You beat me to it, but, I was going to suggest the same thing. We're not equipped to figure out whether this guy has a problem or not. It's best left up to someone who has direct knowledge such as a drug addiction specialist.

FF...I would strongly suggest that you consult a professional. If necessary, they can help you get this person into treatment.

Good luck.
 
Wirelessly posted

No offense, but if this is an issue when the relationship is only three weeks old: the drug addiction isn't the problem; someone is looking for faults.

I agree. It's hard to figure out what is going on. I also don't think this is for the forum to debate or figure out. One or both of the persons involved needs professional help; either from couples counseling or a drug addiction specialist (whichever is applicable to the situation).
 
You beat me to it, but, I was going to suggest the same thing. We're not equipped to figure out whether this guy has a problem or not. It's best left up to someone who has direct knowledge such as a drug addiction specialist.

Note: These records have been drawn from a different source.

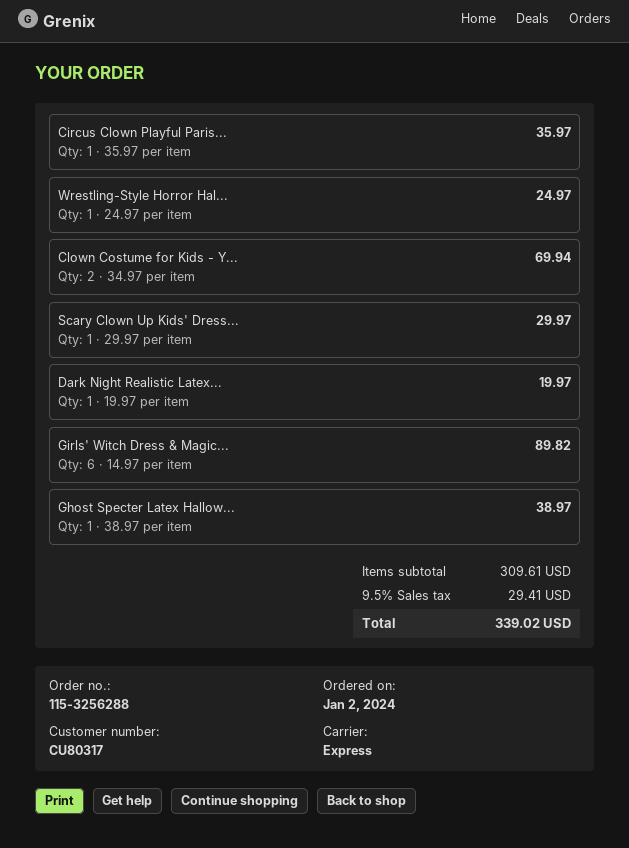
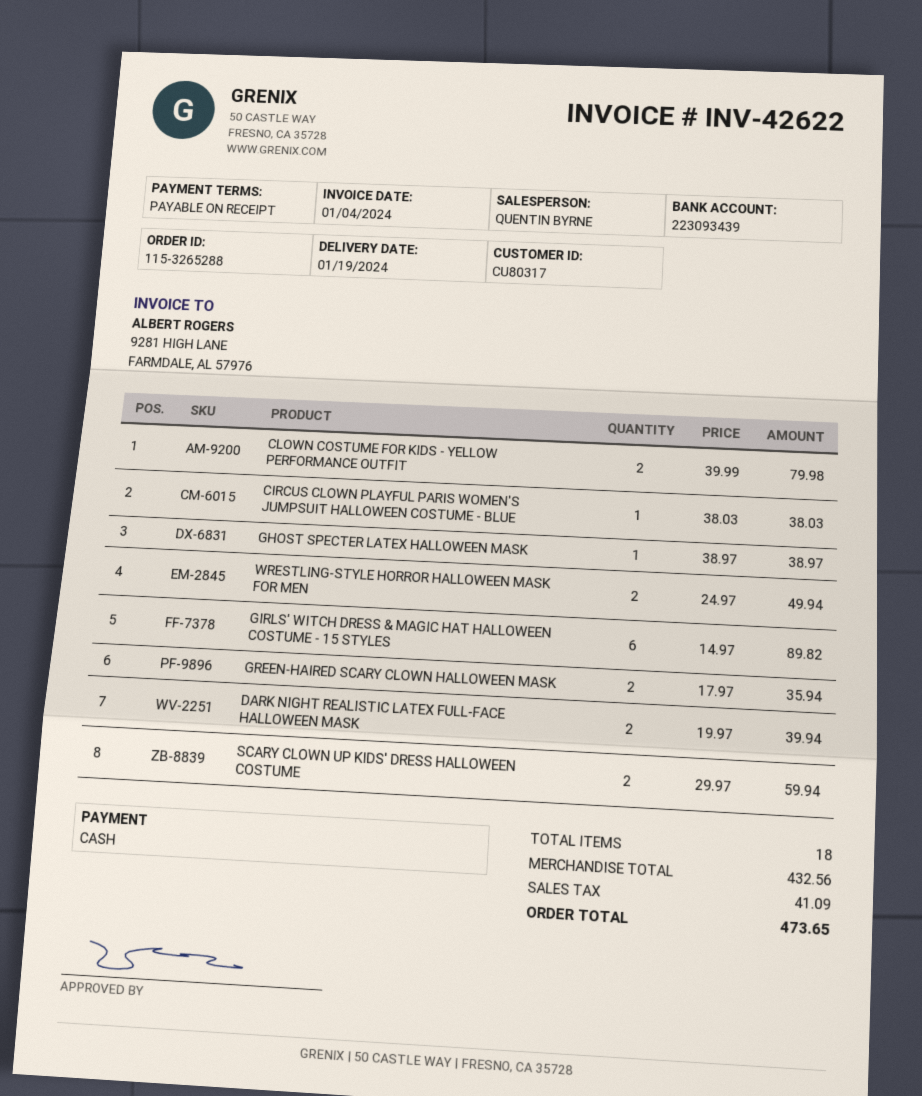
order number: 115-3256288 -> 115-3265288
Circus Clown Playful Paris...: 1 x 35.97 = 35.97 -> 1 x 38.03 = 38.03
Wrestling-Style Horror Hal...: 1 x 24.97 = 24.97 -> 2 x 24.97 = 49.94
Clown Costume for Kids - Y...: 2 x 34.97 = 69.94 -> 2 x 39.99 = 79.98
Scary Clown Up Kids' Dress...: 1 x 29.97 = 29.97 -> 2 x 29.97 = 59.94
Dark Night Realistic Latex...: 1 x 19.97 = 19.97 -> 2 x 19.97 = 39.94
GREEN-HAIRED SCARY CLOWN HALLOWEEN MASK: none -> 2 x 17.97 = 35.94
subtotal: 309.61 -> 432.56
tax: 29.41 -> 41.09
total: 339.02 -> 473.65

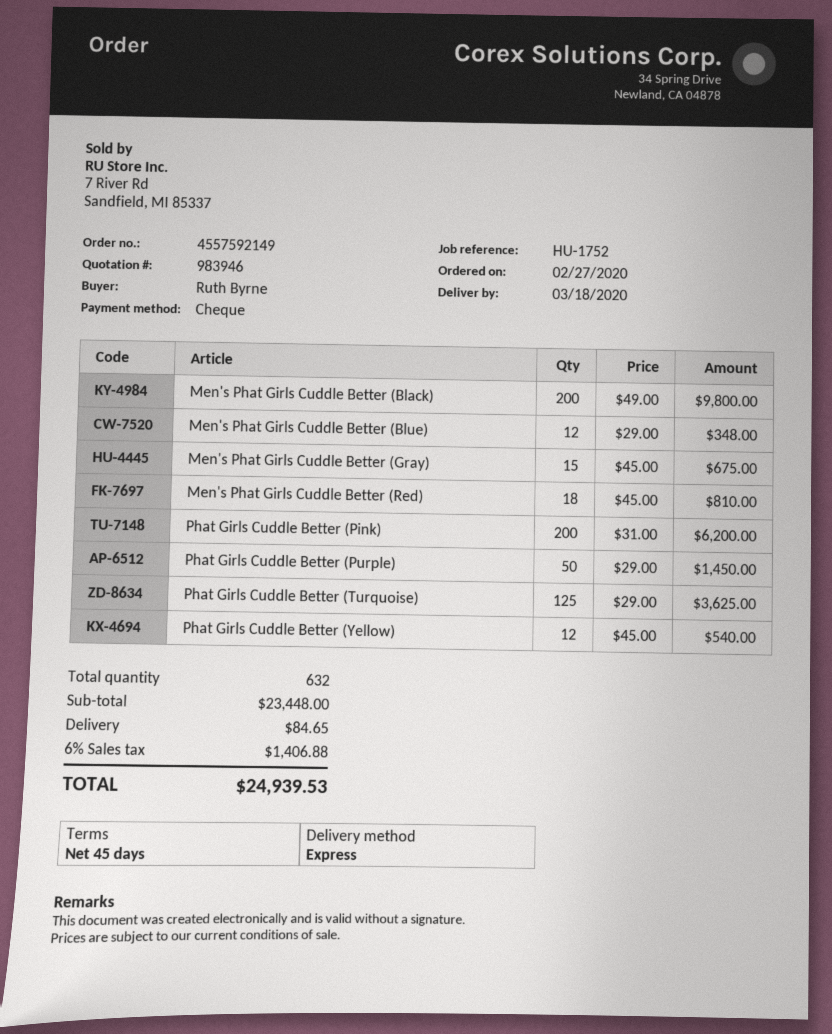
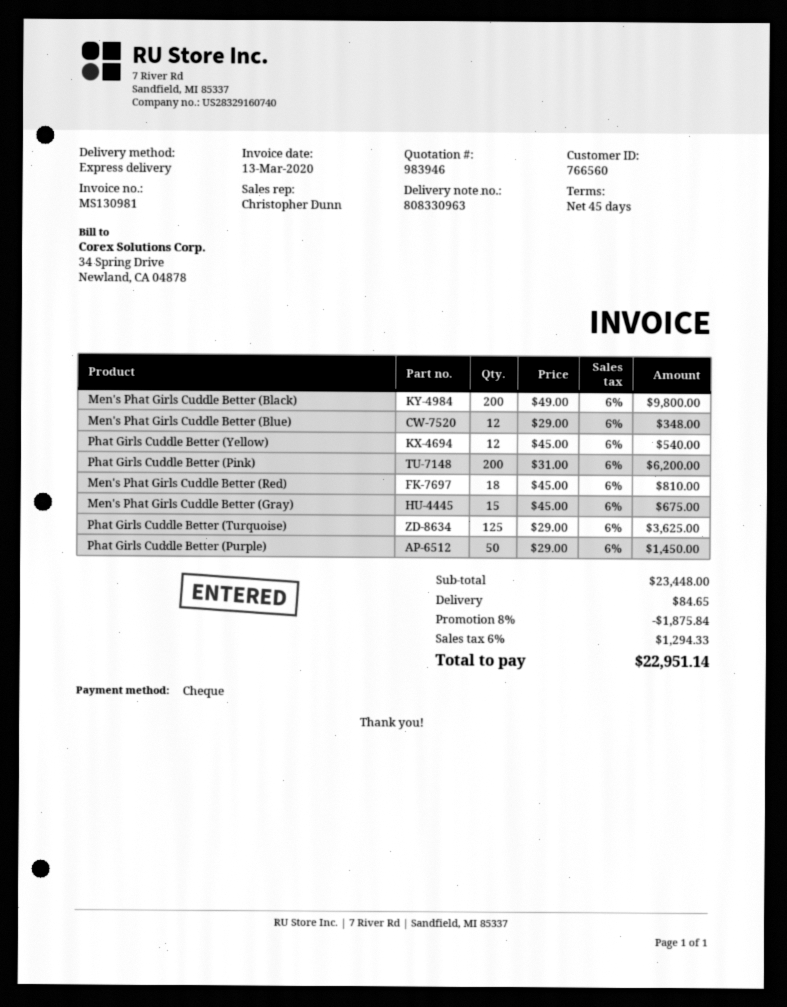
discount: none -> 8% = 1875.84
tax: 6% = 1406.88 -> 6% = 1294.33
total: 24939.53 -> 22951.14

FF...I would strongly suggest that you consult a professional. If necessary, they can help you get this person into treatment.

Good luck.

I agree. I would mention this to her and according to her statement that he goes to the hospital every morning before he goes to work or other errands. He's in the treatment program at the hospital. The way it sounds that he is doing as he takes care of himself. so

She did google as much as she learns more. I ll mention about seeing someone who's a professional to give some information more in reality. Thanks.